My newest writing project is about the saints. However, I approach it with some fear and concern (as well as excitement) because I’ve read so many badly-written lives of the saints. Hagiography is its own subgenre of biography, and has its own conventions, some of which I disagree with strongly.

It’s hard to write a well-balanced life of a saint. Saints are people who practice virtue to a heroic degree. How do you compare and contrast their ordinariness with their heroism? How can a biographer avoid putting them on a pedestal or idealizing them, without downplaying the truth about their receptivity to the action of God’s grace in their lives?

The Founder of the Pauline Family, Blessed James Alberione, offers some insights about this, and I agree with his approach. Here are just a few excerpts:

“Some people know next to nothing about the saints; the understanding that others have of them is confused, erroneous, and clouded by strange and false prejudices.

“Since human beings are naturally led to admire those persons who distinguish themselves for knowledge and valor, the [writer] should, at the right time and place, point out that the persons most worthy of note are the saints; in other words, persons whose distinguishing mark is virtue.

“The great, in the world’s eyes, often give a picture of humanity encumbered with blemishes, faults and mistakes. The saints, instead, always reflect a…clear and serene light. Their remembrance is immortal and eternal….

“A particular help is to clearly set out Catholic teaching as regards the essence of holiness. Some well-intentioned hagiographers insist and place such emphasis on the humility, obedience and particular virtues of the saints, with such a turn of words, as to make people believe that these are the loftiest virtues of holiness.

“…You cannot go from faith to love without humility and obedience, virtues in which holiness matures. Humility, obedience, mortification are, of themselves, dispositions, a grounding and condition for reaching God. But the peak and essence of holiness is charity, charity towards both God and neighbor.”

Do you agree? What do you look for in a life of a saint? What kinds of saints do you like to read about, and why? I’d love some comments/insights as I get started on this new project.
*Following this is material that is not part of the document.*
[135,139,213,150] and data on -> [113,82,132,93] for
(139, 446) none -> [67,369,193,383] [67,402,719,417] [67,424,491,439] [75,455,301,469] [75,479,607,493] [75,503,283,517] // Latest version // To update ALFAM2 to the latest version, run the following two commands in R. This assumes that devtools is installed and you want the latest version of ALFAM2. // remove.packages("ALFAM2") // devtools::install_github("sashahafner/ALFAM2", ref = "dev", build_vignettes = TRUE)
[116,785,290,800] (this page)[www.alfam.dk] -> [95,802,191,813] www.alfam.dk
2 thoughts on “Writing about the saints

  1. When I have from time to time tried to write about a saint – or, as has more often been the case, someone who Catholics admire but who has not yet been canonised – I have tried to do three things.

    1. Tell the story of their life, at least in outline – a mini-biography, if you like.
    2. Try to say something about what they were like as a person, so that readers can have some sort of feel for what it would have been like to meet them. This I have sometimes done by way of an anecdote.
    3. Try to identify and explain their “charism” – ie what aspect of Christian life the person has particularly lived out, or the activity that represents their particular mission in the Church and the world. It is their faithfulness to this mission that is at the origin of their holiness.
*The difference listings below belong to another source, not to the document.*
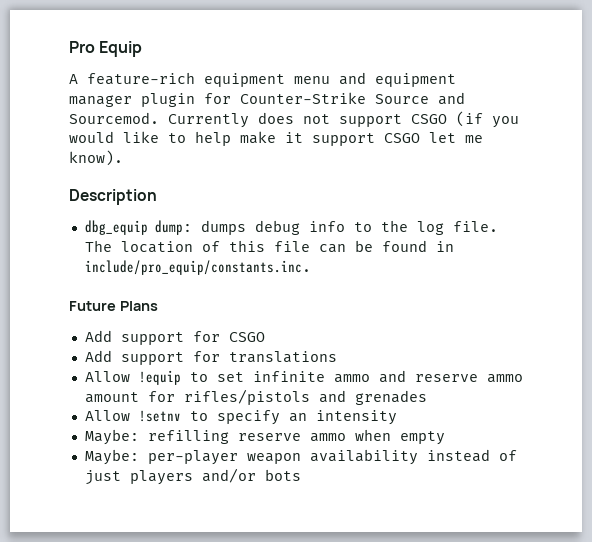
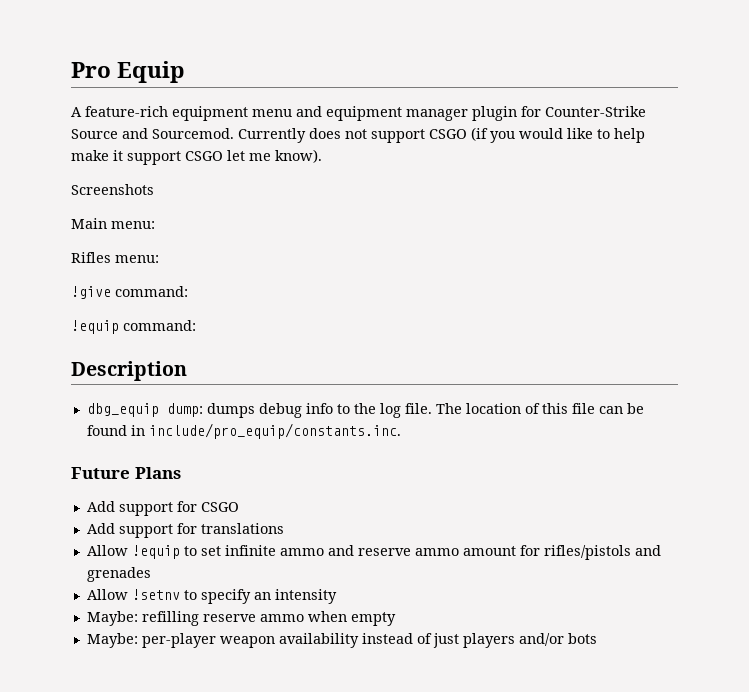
(123, 158) none -> [71,184,154,195] [71,218,155,229] [71,252,159,263] [71,286,188,299] [71,320,196,334] // Screenshots // Main menu: // Rifles menu: // !give command: // !equip command:

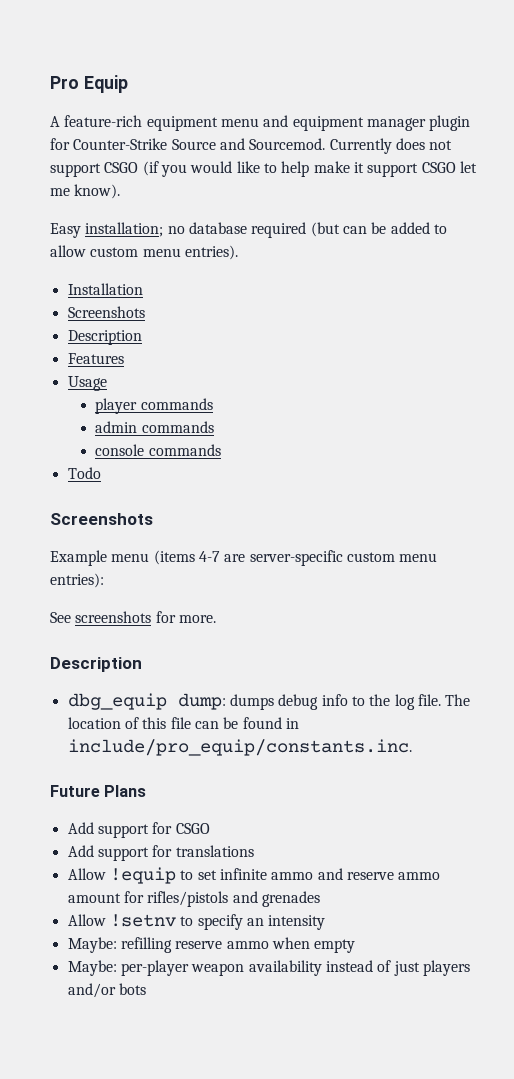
[71,184,154,195] [71,218,155,229] [71,252,159,263] [71,286,188,299] [71,320,196,334] Screenshots // Main menu: // Rifles menu: // !give command: // !equip command: -> [50,222,447,238] [50,245,238,260] [67,283,143,295] [67,306,145,318] [67,330,142,345] [67,353,124,364] [67,376,107,391] [95,398,213,414] [95,421,214,433] [95,444,221,456] [67,467,101,479] [50,513,153,525] [50,550,438,566] [50,573,104,588] [50,611,216,623] Easy installation; no database required (but can be added to allow custom menu entries). // Installation // Screenshots // Description // Features // Usage // player commands // admin commands // console commands // Todo // Screenshots // Example menu (items 4-7 are server-specific custom menu entries): // See screenshots for more.

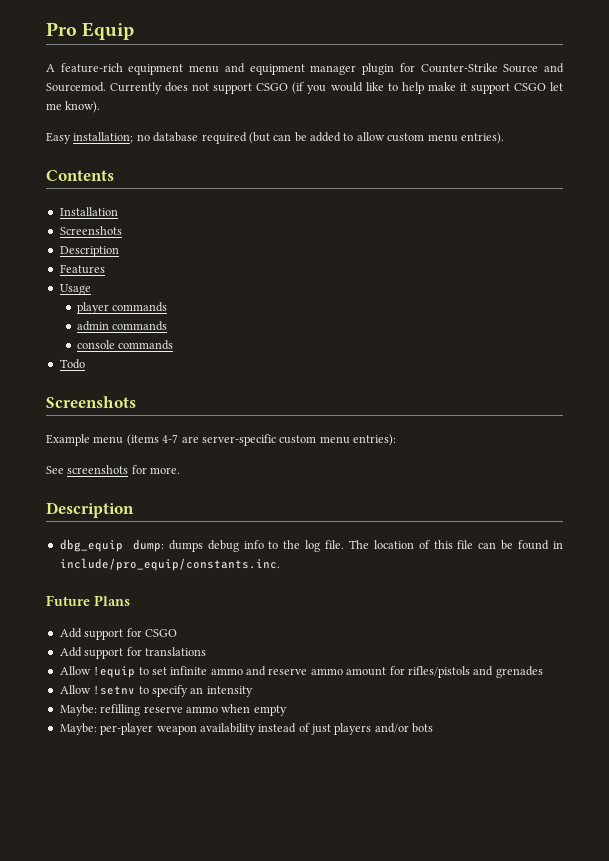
(238, 252) none -> [46,170,114,181] // Contents

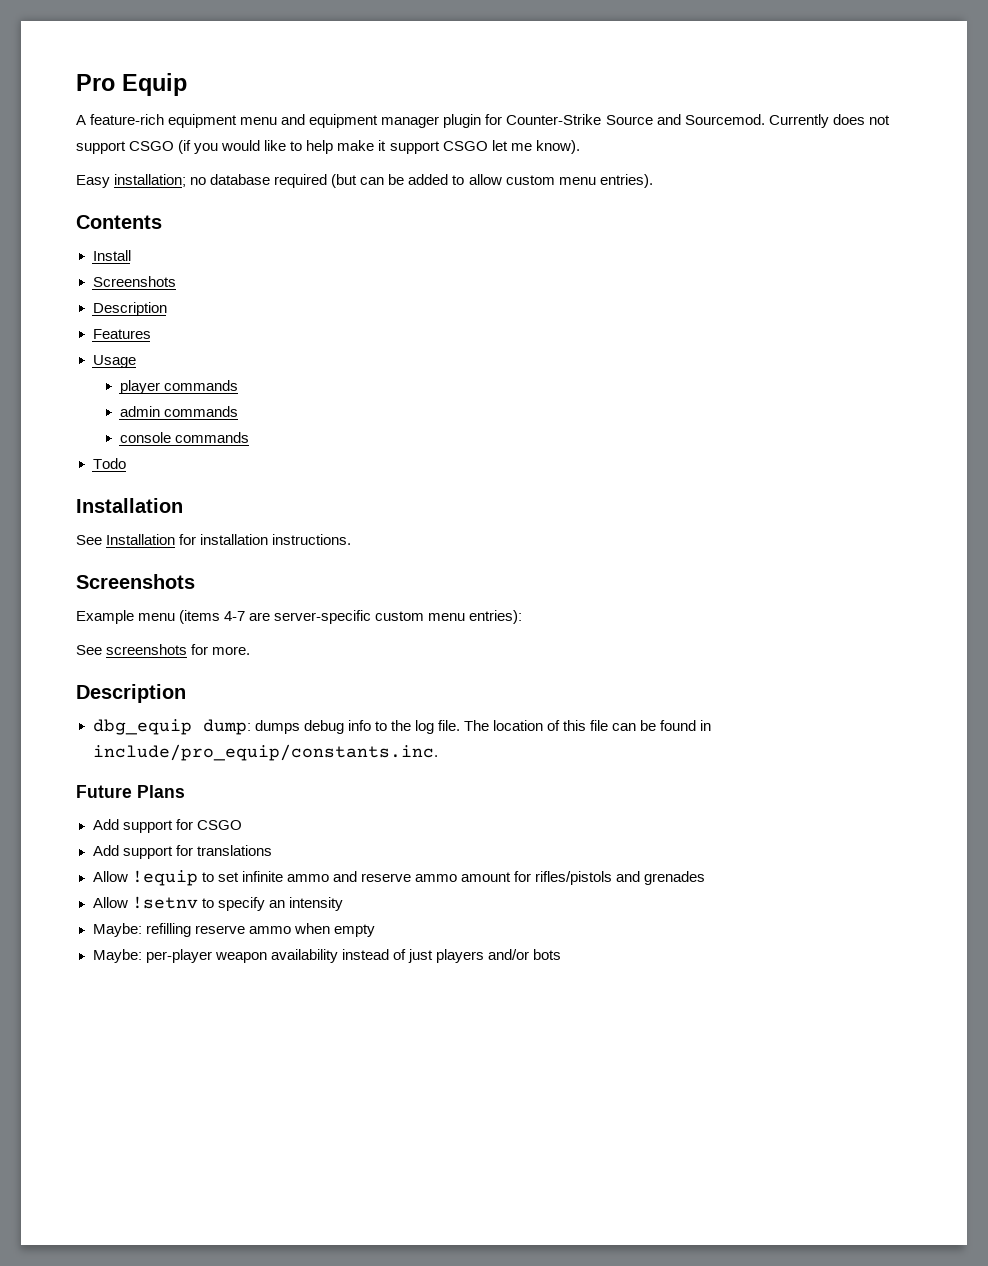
[59,207,118,216] Installation -> [92,250,131,261] Install
(85, 364) none -> [76,498,183,513] [76,534,352,545] // Installation // See Installation for installation instructions.

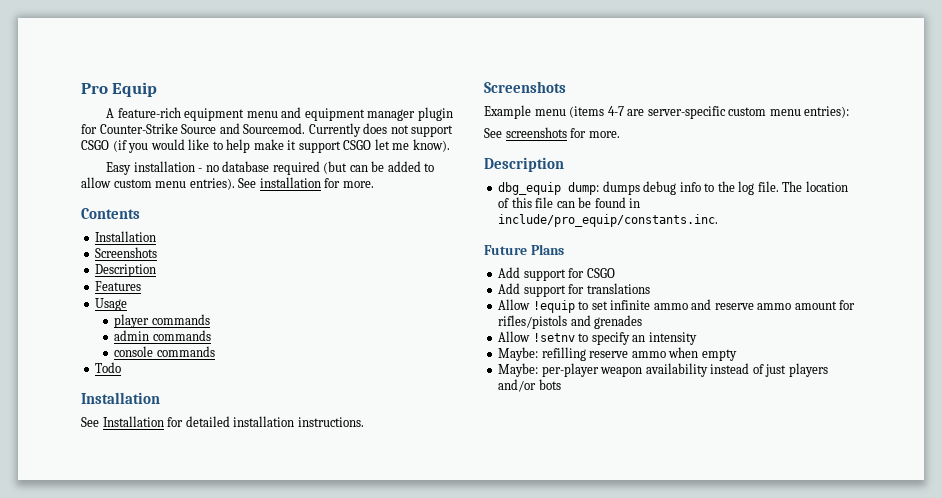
[114,174,187,187] installation; -> [133,161,203,172] installation -
(653, 181) none -> [238,177,374,188] See installation for more.
[92,250,131,261] Install -> [95,231,157,242] Installation
(197, 539) none -> [185,416,230,427] detailed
    I share your suspicion of hagiography as a literary genre.

    I hope that you will feel able to write about people who have not yet been beatified/canonised.


    • Joe, thank you for your excellent insights! I’m relieved that I am not the only one who is “bothered” by certain kinds of lives of the saints–lives that ignore the saint’s humanity.

      On the other hand, if we want to explore how to live the Gospel, there is no better way than by delving into the life of someone who took seriously a life of holiness.

      And yes, I’m doing a few people who are “on the way” to canonization as well. Thanks again.